Available Classifiers

  • Random Forest 'RF'
  • LinearDiscriminantAnalysis 'LDA'
  • Support Vector Classifier 'SVC'
  • KNeighborsClassifier 'KNN'
  • GaussianNB 'GNB'
  • LogisticRegression 'LR'
  • AdaBoostClassifier 'AB'
  • GradientBoostingClassifier 'GB'
  • DecisionTreeClassifier 'DT'
  • MLPClassifier 'MLP'

Parameters

classifier
options: {'RF','LDA','SVC','KNN','GNB','LR','AB','GB','DT','MLP', 'auto', 'custom'}, default = 'RF'
auto: selects the best scoring classifier based on f1-score
custom: enables providing a custom classifier through *file_path* and *class_name* parameters
file_path
when using 'custom' classifier, pass the path of the file containing the custom class, default = 'none'
class_name
when using 'custom' classifier, pass the class name through this parameter, default = 'none'
feature_selection
options: {'correlation', 'importance', 'none'}, default = 'none'
correlation: use feature columns with the highest correlation with the target
importance: use feature columns that are important for the model to predict the target
none: use all feature columns
validation_percentage
value determining the validation split percentage (value from 0 to 1), default = 0.1
average_type
when performing multiclass classification, provide the average type for the resulting metrics, default = 'macro'
cross_validation_k_folds
number of k-folds for cross validation, if 1 then no cv will be performed, default = 1
**kwargs
optional parameters for the chosen classifier. you can find available parameters in the sklearn docs

Attributes

train_df
the preprocessed train dataset (after running Classification.preprocess())
test_df
the preprocessed test dataset (after running Classification.preprocess())
model
the trained model (after running Classification.train_the_model())
pred_df
the prediction dataframe (test_df + predicted target) (after running Classification.gen_pred_df(Classification.test_df))
metrics_dict
the validation metrics (after running Classification.gen_metrics_dict())
{
    "accuracy": acc,
    "f1": f1,
    "precision": pre,
    "recall": recall,
    "hamming_loss": h_loss,
    "cross_validation_score":cv_score, returns None if cross_validation_k_folds==1
}

Methods

preprocess()
perform preprocessing on train_df and test_df
train_the_model()
train the chosen classifier on the train_df
accuracy_history()
accuracy scores when varying the sampling size of the train_df (after running Classification.train_the_model()).
returns:
{
    'x':train_df_sample_sizes,
    'y1':train_scores_mean,
    'y2':test_scores_mean,
    'title':title
}
gen_pred_df(test_df)
generates the prediction dataframe and assigns it to the pred_df attribute
gen_metrics_dict()
generates the validation metrics and assigns it to the metrics_dict
run()
a shortcut that runs the following methods:
preprocess()
train_the_model()
gen_pred_df(Classification.test_df)
gen_metrics_dict()

Regression

from blitzml.tabular import Regression
import pandas as pd

# prepare your dataframes
train_df = pd.read_csv("auxiliary/datasets/house prices/train.csv")
test_df = pd.read_csv("auxiliary/datasets/house prices/test.csv")

# create the pipeline
auto = Regression(train_df, test_df, regressor = 'RF')
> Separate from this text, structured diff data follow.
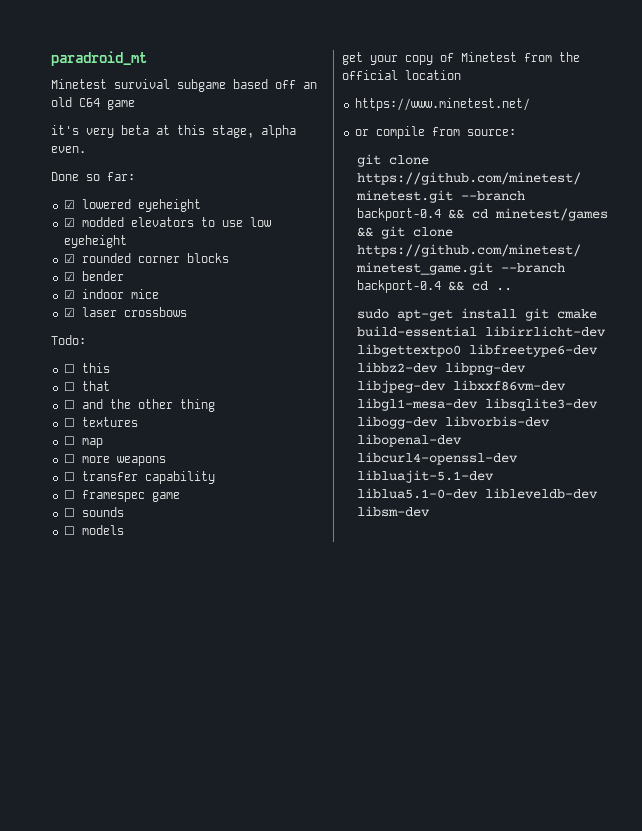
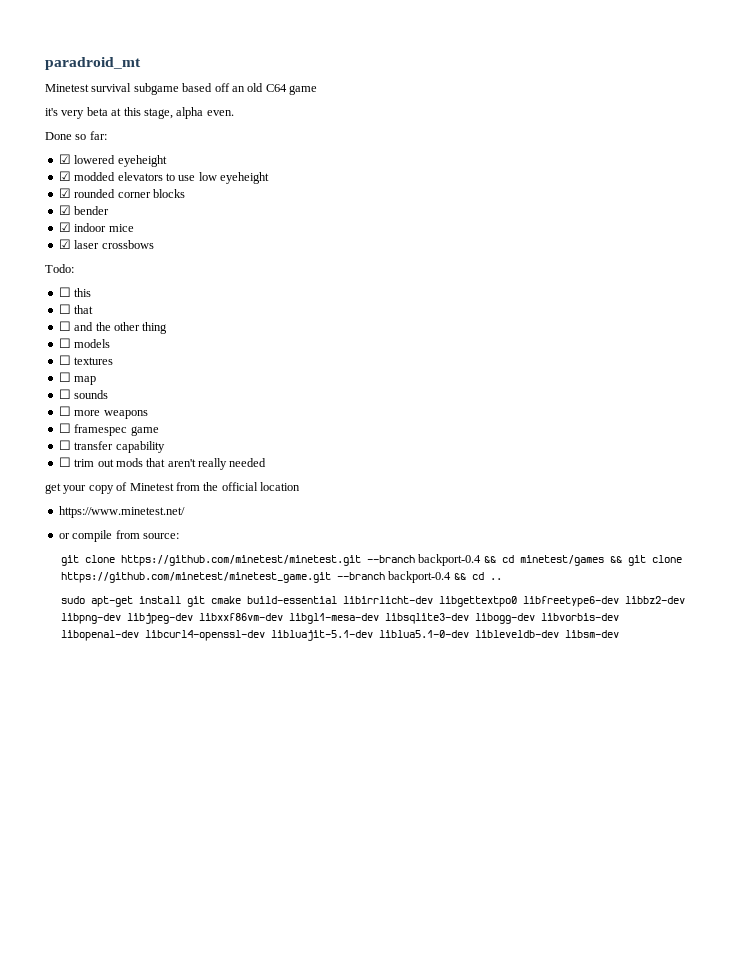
(215, 405) none -> [58,338,111,348] // ☐ models
(103, 443) none -> [58,389,109,399] // ☐ sounds
(166, 461) none -> [58,423,159,436] // ☐ framespec game
[81,490,180,502] [63,507,124,517] [63,525,124,535] framespec game // ☐ sounds // ☐ models -> [74,458,267,470] trim out mods that aren't really needed

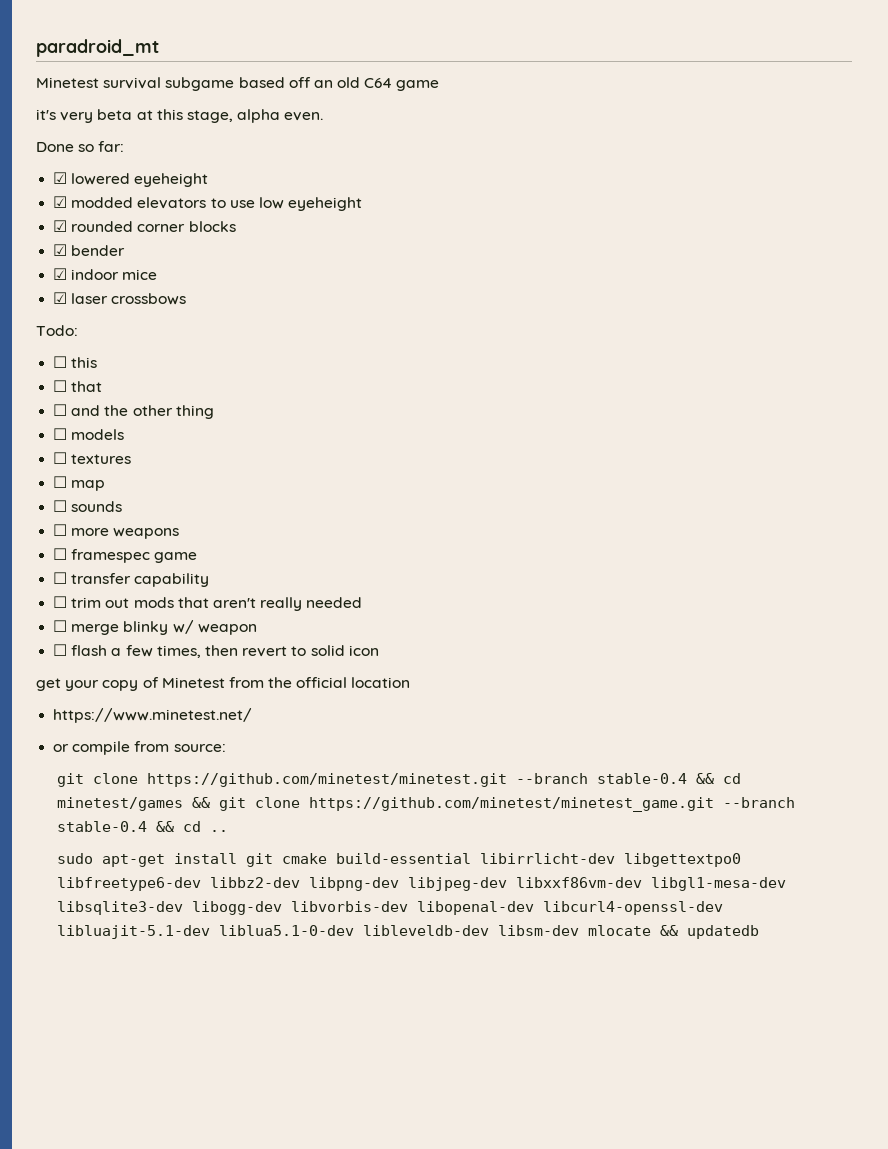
(267, 462) none -> [53,620,257,635] [53,644,379,658] // ☐ merge blinky w/ weapon // ☐ flash a few times, then revert to solid icon
[418,554,482,566] backport-0.4 -> [597,773,688,784] stable-0.4
[388,571,452,583] backport-0.4 -> [57,821,148,832] stable-0.4
(619, 634) none -> [588,925,760,939] mlocate && updatedb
# first perform data preprocessing
auto.preprocess()
# second train the model
auto.train_the_model()

# After training the model we can generate:
auto.gen_pred_df(auto.test_df)
auto.gen_metrics_dict()

# We can get their values using:
pred_df = auto.pred_df
metrics_dict = auto.metrics_dict

print(pred_df.head())
print(metrics_dict)

Available Regressors

  • Random Forest 'RF'
  • Support Vector Regressor 'SVR'
  • KNeighborsRegressor 'KNN'
  • Lasso Regressor 'LSS'
  • LinearRegression 'LR'
  • Ridge Regressor 'RDG'
  • GaussianProcessRegressor 'GPR'
  • GradientBoostingRegressor 'GB'
  • DecisionTreeRegressor 'DT'
  • MLPRegressor 'MLP'

Parameters

regressor
options: {'RF','SVR','KNN','LSS','LR','RDG','GPR','GB','DT','MLP', 'auto', 'custom'}, default = 'RF'
auto: selects the best scoring regressor based on r2 score
custom: enables providing a custom regressor through *file_path* and *class_name* parameters
file_path
when using 'custom' regressor, pass the path of the file containing the custom class, default = 'none'
class_name
when using 'custom' regressor, pass the class name through this parameter, default = 'none'
feature_selection
options: {'correlation', 'importance', 'none'}, default = 'none'
correlation: use feature columns with the highest correlation with the target
importance: use feature columns that are important for the model to predict the target
none: use all feature columns
validation_percentage
value determining the validation split percentage (value from 0 to 1), default = 0.1
cross_validation_k_folds
number of k-folds for cross validation, if 1 then no cv will be performed, default = 1
**kwargs
optional parameters for the chosen regressor. you can find available parameters in the sklearn docs

Attributes

train_df
the preprocessed train dataset (after running Regression.preprocess())
test_df
the preprocessed test dataset (after running Regression.preprocess())
model
the trained model (after running Regression.train_the_model())
pred_df
the prediction dataframe (test_df + predicted target) (after running Regression.gen_pred_df(Regression.test_df))
metrics_dict
the validation metrics (after running Regression.gen_metrics_dict())
{
    "r2_score": r2,
    "mean_squared_error": mse,
    "root_mean_squared_error": rmse,
    "mean_absolute_error" : mae,
    "cross_validation_score":cv_score, returns None if cross_validation_k_folds==1
}

Methods

preprocess()
perform preprocessing on train_df and test_df
train_the_model()
train the chosen regressor on the train_df
RMSE_history()
RMSE scores when varying the sampling size of the train_df (after running Regression.train_the_model()).
returns:
{
    'x':train_df_sample_sizes,
    'y1':train_scores_mean,
    'y2':test_scores_mean,
    'title':title
}
gen_pred_df(test_df)
generates the prediction dataframe and assigns it to the pred_df attribute
gen_metrics_dict()
generates the validation metrics and assigns it to the metrics_dict
run()
a shortcut that runs the following methods:
preprocess()
train_the_model()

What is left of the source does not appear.